Hong Kong is going through its third wave of the pandemic. The city was setting records last week and 128 new cases were reported on July 26 – the fifth consecutive day of a three-digit spike in cases – taking the total number of infections to 2,633, with 18 related deaths. The AsiaWorld-Expo center is being converted into a ‘mobile cabin hospital’. The Center for Health Protection’s Dr Chuang Shuk-kwan said the next one to two weeks will be key in determining if social-distancing measures are working. Hong Kong Chief Executive Carrie Lam said she would institute a lockdown only if ‘absolutely essential’. Dr Chuang added: “We are very worried about whether this situation can be controlled actually.”
Experts said sporadic cases might be common in the future, underscoring the significance of implementing regular disease control measures and taking precautions. According to newly-released documents, public facilities that see dense and highly mobile crowds – such as office buildings, hotels, malls, banks, restaurants and food markets, as well as institutions that are deemed at higher risk of spreading the virus, including primary and high schools, elderly care homes, prisons and mental health clinics – should all step up their preparedness for the virulent disease. Preparations will include stocking virus control equipment, formulating emergency plans, enforcing strict temperature-taking and implementing social-distancing protocols. In low-risk areas, these public facilities can operate normally. However, in medium- or high-risk areas, business hours will be shortened and the number of people gathering reduced. Cinemas, theaters and karaoke bars in medium-or high-risk areas should be closed. In-person visits to elderly care homes, child welfare homes and prisons will be prohibited and replaced with virtual visits, the China Daily reports.
From July 27 onwards, people who arrive in Shanghai from overseas can spend half of their quarantine period at home if certain conditions are met, local authorities announced. On condition that they have residency in the city, live apart from family members who don’t have to be quarantined or live with people who agree to be quarantined along with them, they will be sent home to resume their quarantine on the eighth day if their nucleic tests on the fifth day are negative and if they apply to be quarantined at home.
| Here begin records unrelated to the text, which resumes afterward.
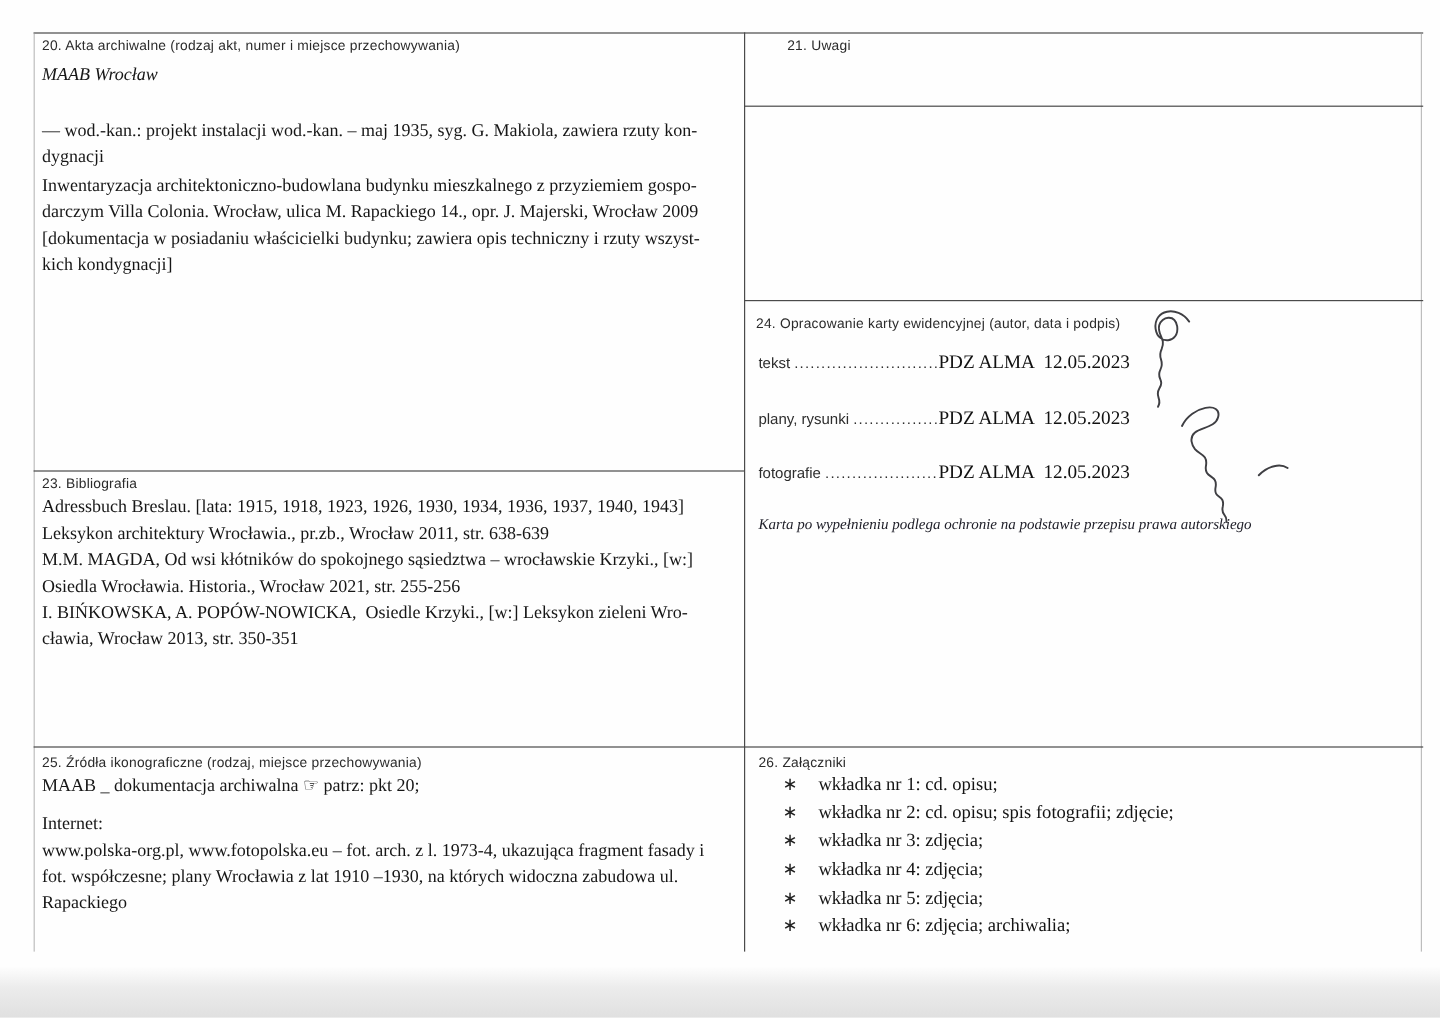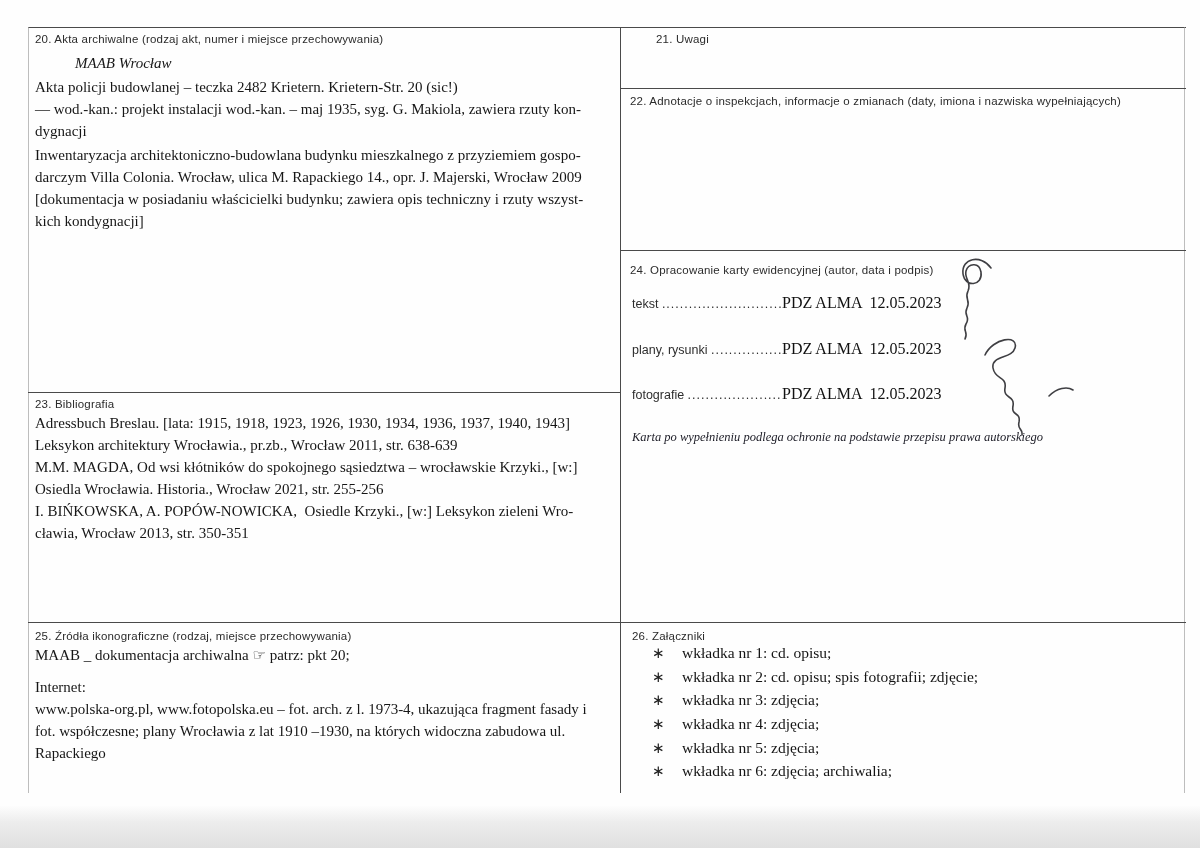--- a/index.html
+++ b/index.html
@@ -50,32 +50,30 @@
   <div class="hline" style="left:28px;top:27px;width:1158px;"></div>
   <div class="vline" style="left:620px;top:27px;height:766px;"></div>
   <div class="vline faint" style="left:28px;top:27px;height:766px;"></div>
   <div class="vline faint" style="left:1184px;top:27px;height:766px;"></div>
   <div class="hline" style="left:620px;top:88px;width:566px;"></div>
   <div class="hline" style="left:620px;top:250px;width:566px;"></div>
   <div class="hline" style="left:28px;top:392px;width:592px;"></div>
   <div class="hline" style="left:28px;top:622px;width:1158px;"></div>
 
   <div class="sec-header" style="left:35px;top:33px;">20. Akta archiwalne (rodzaj akt, numer i miejsce przechowywania)</div>
-  <div class="body-block italic" style="left:35px;top:52px;margin-left:40px;">MAAB Wrocław</div>
-  <div class="body-block" style="left:35px;top:76px;">Akta policji budowlanej – teczka 2482 Krietern. Krietern-Str. 20 (sic!)</div>
+  <div class="body-block italic" style="left:35px;top:52px;">MAAB Wrocław</div>
   <div class="body-block" style="left:35px;top:98px;">— wod.-kan.: projekt instalacji wod.-kan. – maj 1935, syg. G. Makiola, zawiera rzuty kon-
 dygnacji</div>
   <div class="body-block" style="left:35px;top:144px;">Inwentaryzacja architektoniczno-budowlana budynku mieszkalnego z przyziemiem gospo-
 darczym Villa Colonia. Wrocław, ulica M. Rapackiego 14., opr. J. Majerski, Wrocław 2009
 [dokumentacja w posiadaniu właścicielki budynku; zawiera opis techniczny i rzuty wszyst-
 kich kondygnacji]</div>
 
   <div class="sec-header" style="left:630px;top:33px;margin-left:26px;">21. Uwagi</div>
 
-  <div class="sec-header" style="left:630px;top:95px;">22. Adnotacje o inspekcjach, informacje o zmianach (daty, imiona i nazwiska wypełniających)</div>
 
   <div class="sec-header" style="left:35px;top:398px;">23. Bibliografia</div>
   <div class="body-block" style="left:35px;top:412px;">Adressbuch Breslau. [lata: 1915, 1918, 1923, 1926, 1930, 1934, 1936, 1937, 1940, 1943]
 Leksykon architektury Wrocławia., pr.zb., Wrocław 2011, str. 638-639
 M.M. MAGDA, Od wsi kłótników do spokojnego sąsiedztwa – wrocławskie Krzyki., [w:]
 Osiedla Wrocławia. Historia., Wrocław 2021, str. 255-256
 I. BIŃKOWSKA, A. POPÓW-NOWICKA,  Osiedle Krzyki., [w:] Leksykon zieleni Wro-
 cławia, Wrocław 2013, str. 350-351</div>
 
   <div class="sec-header" style="left:630px;top:264px;">24. Opracowanie karty ewidencyjnej (autor, data i podpis)</div>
Qualified persons will be transported directly from collective quarantine facilities to their homes by the authorities of the districts in which their homes are located. Meanwhile, the government said it will continue to allow conditional home quarantine for senior citizens, underage people, pregnant and breast-feeding women, people with mobility restrictions, those who have to take care of other family members, and people with certain diseases. For those whose destinations are Jiangsu, Zhejiang and Anhui provinces, after seven days of collective quarantine in Shanghai, they will be transported to their destinations to continue their quarantine under the condition that their nucleic tests on the fifth day are negative. Those whose destinations are other parts of China will still be placed under 14-day concentrated quarantine, the Shanghai Daily reports.
KLM Royal Dutch airlines resumed passenger flights from Amsterdam Schiphol to Shanghai following the relaxation of travel restrictions by the Chinese government. KLM now operates one flight per week to Shanghai, and makes a stop in Seoul on both outbound and inbound flights. Apart from KLM, other foreign carriers such as Air New Zealand, Delta, United Airlines, Air France, Lufthansa, Swissair, Aeroflot and Turkish Airlines have also resumed flights to Shanghai. Finnair also resumed flights between Helsinki and Shanghai. Passengers on China-bound flights must provide negative Covid-19 test results (for Chinese passengers) or health certificates issued by the Chinese Embassy (for foreigners) before boarding.